* _Problem to work on_:
Each line in the entries below that holds the word "return" belongs in the answer.

○ ○ ○ ○ ○ ○ ○

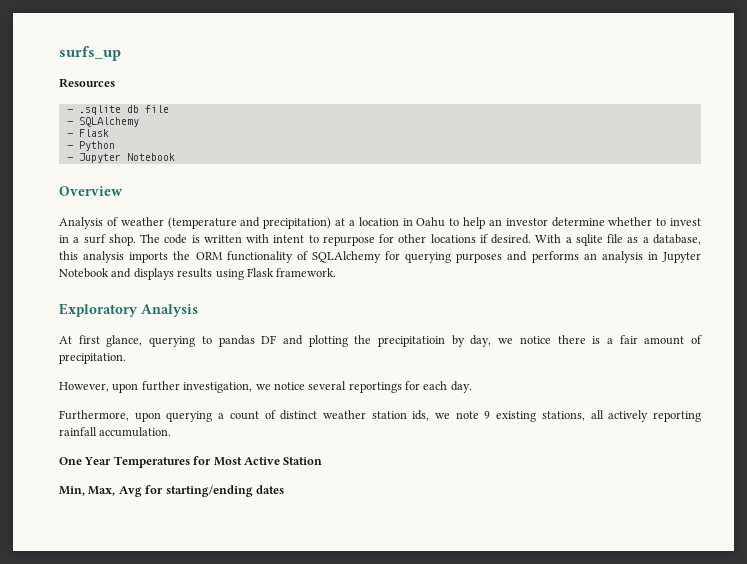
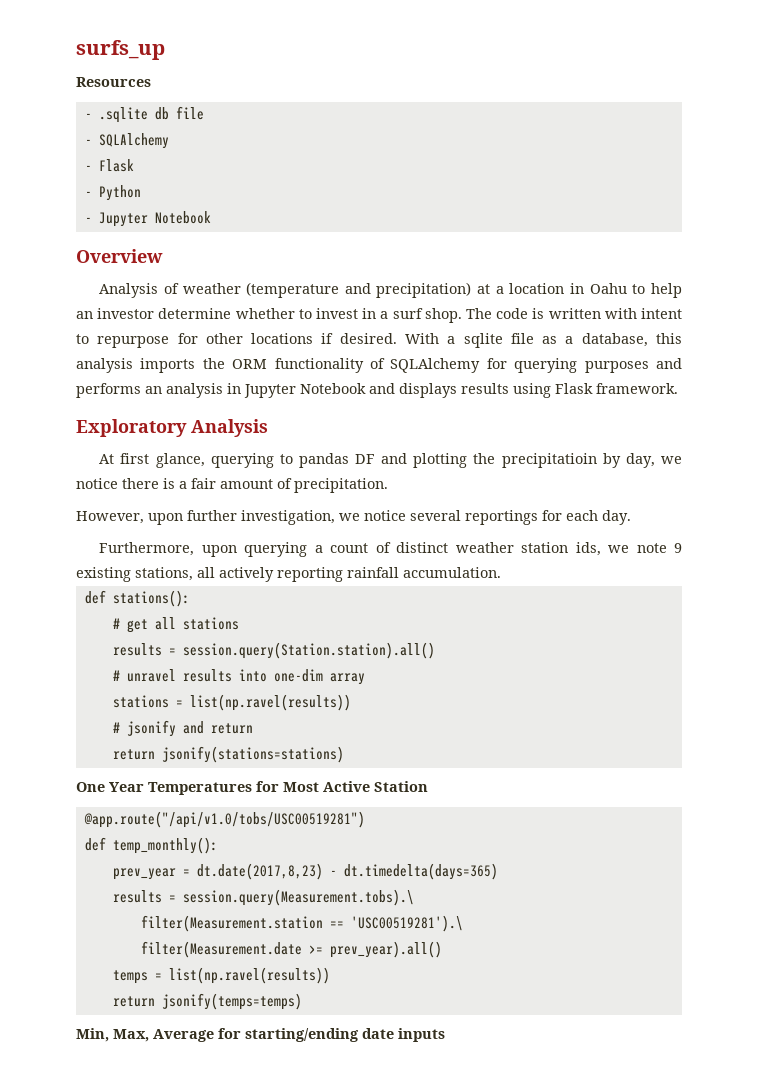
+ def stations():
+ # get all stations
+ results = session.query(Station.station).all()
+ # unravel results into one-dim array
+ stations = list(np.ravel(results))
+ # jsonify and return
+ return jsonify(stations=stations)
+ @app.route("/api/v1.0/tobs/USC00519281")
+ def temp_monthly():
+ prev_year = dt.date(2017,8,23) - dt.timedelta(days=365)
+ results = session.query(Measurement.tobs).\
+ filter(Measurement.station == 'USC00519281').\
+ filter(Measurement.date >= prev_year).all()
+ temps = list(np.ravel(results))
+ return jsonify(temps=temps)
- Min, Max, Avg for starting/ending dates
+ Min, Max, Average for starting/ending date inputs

○ ○ ○ ○ ○ ○ ○

* _The answer_:
+ # jsonify and return
+ return jsonify(stations=stations)
+ return jsonify(temps=temps)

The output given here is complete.